To find out what Ukip is really up to, we have to lift the stone off its small business manifesto published on January 24 2013, work that has been initiated by Narmada Thiranagama in her 2013 blog for the Institute of Employment Rights, Ukip In The Workplace.

The manifesto may be difficult to find, however, as Ukip has removed all trace of it from its website. 

Hardly surprising. It may become something of a liability for a party trying to attract workers’ votes to be seen to be opposed to workers’ rights — a trick that Thatcher pulled off with remarkable regularity, however.

We get a flavour of how repeal of workers’ rights is top of Ukip’s agenda when in the opening paragraph of the section entitled The Burden Of European Regulation On SMEs, the party says: “An example of the costly new application of a regulation is … asbestos regulations.” 

Try telling the surviving relatives of a mesothelioma victim that there is excessive regulation of asbestos.

Ukip lists its five “most damaging or costly regulations,” two of which are concerned with employment rights — the Working Time Regulations and the Temporary and Agency Work Directive.

In a remarkable example of the world turned upside-down, Ukip suggests that permanent workers enjoy job security and paid holidays at the cost of lower wages than they would otherwise receive, but those on short-term contracts who forgo the benefits of a permanent contact enjoy higher pay.

This happy arrangement is, according to Ukip, under threat from the Temporary Agency Work Directive. 

Ukip would “put an end to most legislation regarding matters such as weekly working hours, holidays and holiday, overtime, redundancy or sick pay, etc.”

Particularly in Ukip’s sights are rights to maternity and paternity leave. In Ukipland, “it would be up to each employer to decide whether to offer parental leave.” 

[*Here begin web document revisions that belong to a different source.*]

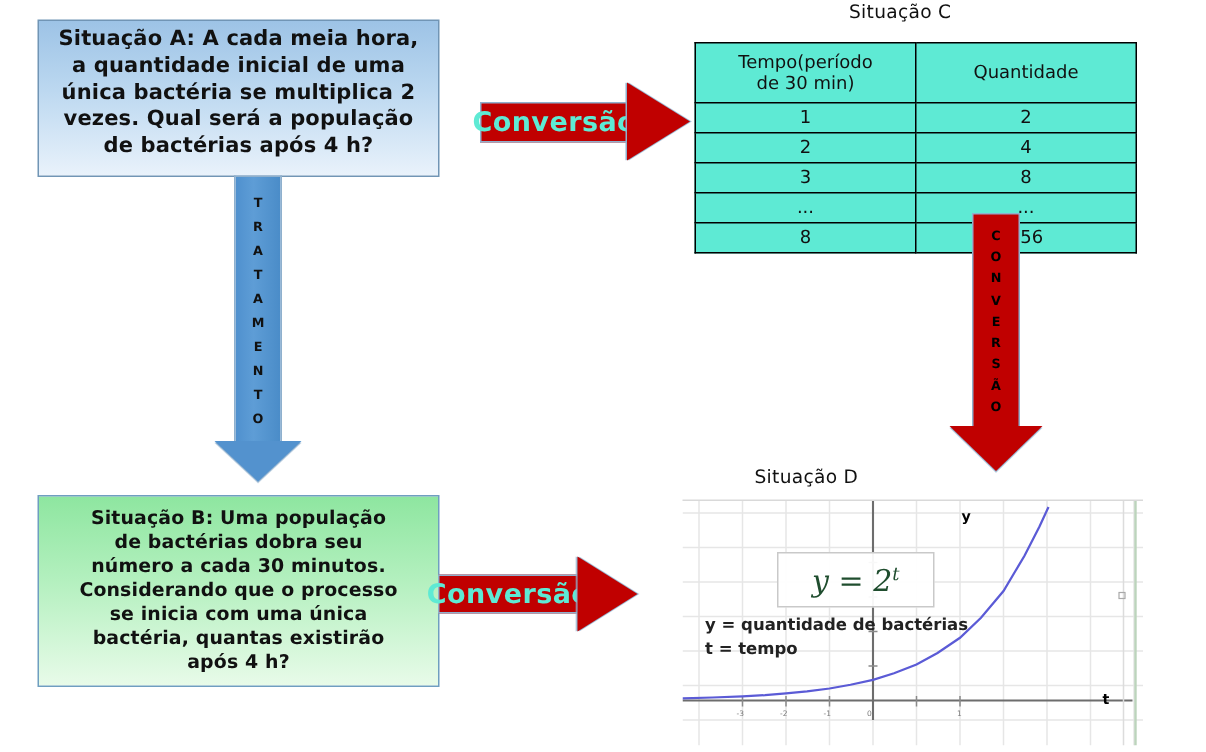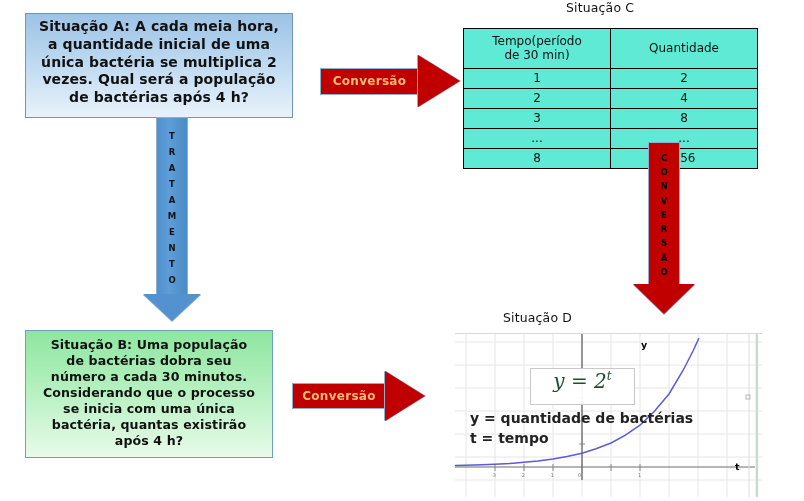--- a/index.html
+++ b/index.html
@@ -109,9 +109,9 @@
     justify-content: center;
   }
   .h-arrow .shaft span {
-    color: #fdba74;
+    color: #5eead4;
     font-weight: bold;
-    font-size: 12px;
+    font-size: 18px;
     letter-spacing: 0.3px;
     white-space: nowrap;
   }

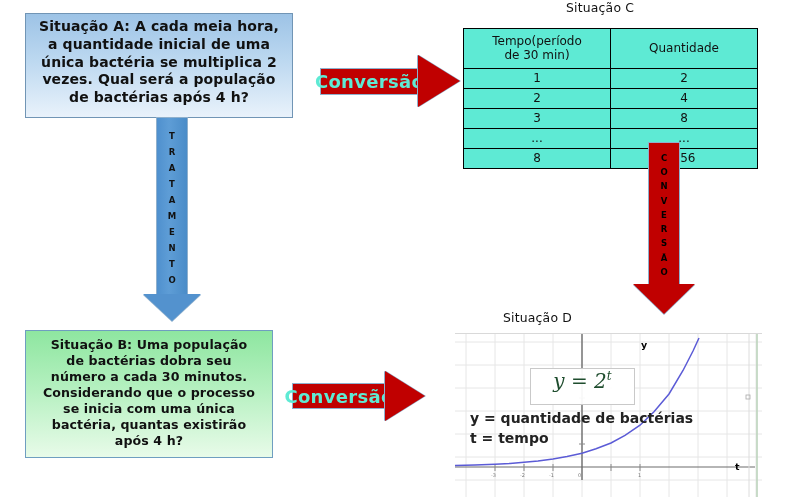--- a/index.html
+++ b/index.html
@@ -44,7 +44,7 @@
   #box-b {
     left: 25px;
     top: 330px;
-    width: 248px;
+    width: 268px;
     height: 128px;
     background: linear-gradient(to bottom, #8ee6a0 0%, #b4f0bf 45%, #e8fbe9 100%);
     border-color: #6f9ec0;

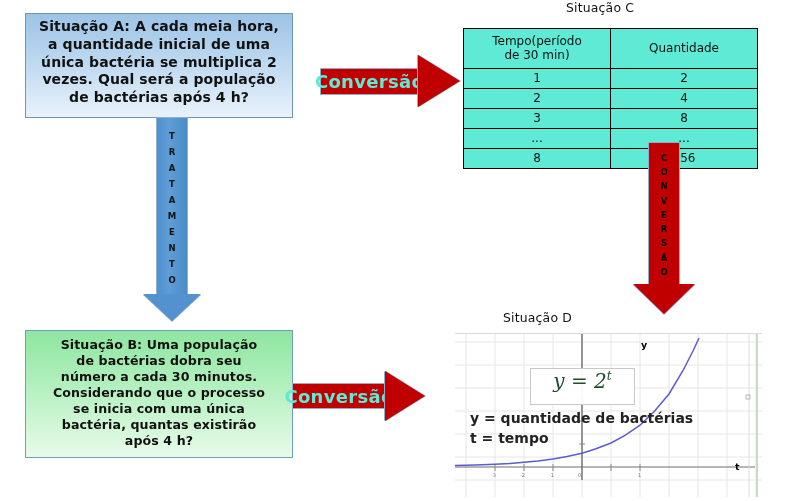--- a/index.html
+++ b/index.html
@@ -201,14 +201,14 @@
   #graph svg { display: block; }
   #formula-box {
     position: absolute;
-    left: 530px;
+    left: 518px;
     top: 368px;
     width: 103px;
     height: 35px;
     border: 1px solid #c9c9c9;
     background: rgba(255,255,255,0.94);
     display: flex;
-    align-items: flex-start;
+    align-items: center;
     justify-content: center;
   }
   #formula-box .formula {

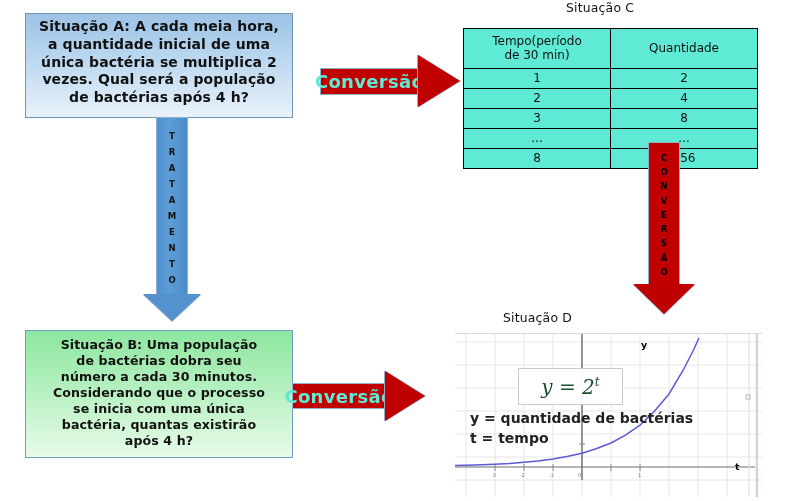--- a/index.html
+++ b/index.html
@@ -226,7 +226,7 @@
     position: absolute;
     left: 470px;
     top: 409px;
-    font-size: 14px;
+    font-size: 11px;
     font-weight: bold;
     color: #222222;
     line-height: 1.42;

In a world where money trumps rights every time, Ukip suggests that small and medium enterprises that do not offer parental leave will have to offer young women — not men — higher wages or recruit from a smaller pool of willing labour.

Ukip is also unhappy with the equal opportunities cases being heard by employment tribunals, applicants to which are already reeling from the attacks made by the Cable-Beecroft alliance. 

Echoing Cable and Beecroft, Ukip supports the two-year qualifying period before a worker is entitled to bring a case to tribunal.

It’s not just equal opportunities cases that annoy Ukip. Workers being awarded “unlimited compensation” in cases of “‘dismissal on heath and safety grounds’ … is unjust and excessive.”

To sum up, Ukip would “scrap most ‘equality and discrimination’ legislation, cap all compensation payments and allow common sense to prevail.”

So far, City wide-boy Nigel Farage has ruled out an alliance with Marine le Pen and the Front National, fascist winners of the Euro poll in France, (interestingly, Jean Marie le Pen, Marine’s father and founder of the FN is a graduate of the Poujadist movement) but he has been spotted in talks with Beppe Grillo, leader of Italy’s populist 5 Star Movement and second in the Euro election there. Grillo has posted a flattering piece about Farage on his website.

The emergence of a right-wing populist bloc in the European Parliament, although not powerful enough to rewrite existing Euro legislation that unions have found useful — for example, Euro works councils and information and consultation — probably has enough strength to ensure that the brakes are applied to the creation of the European supra-state and the development of social Europe.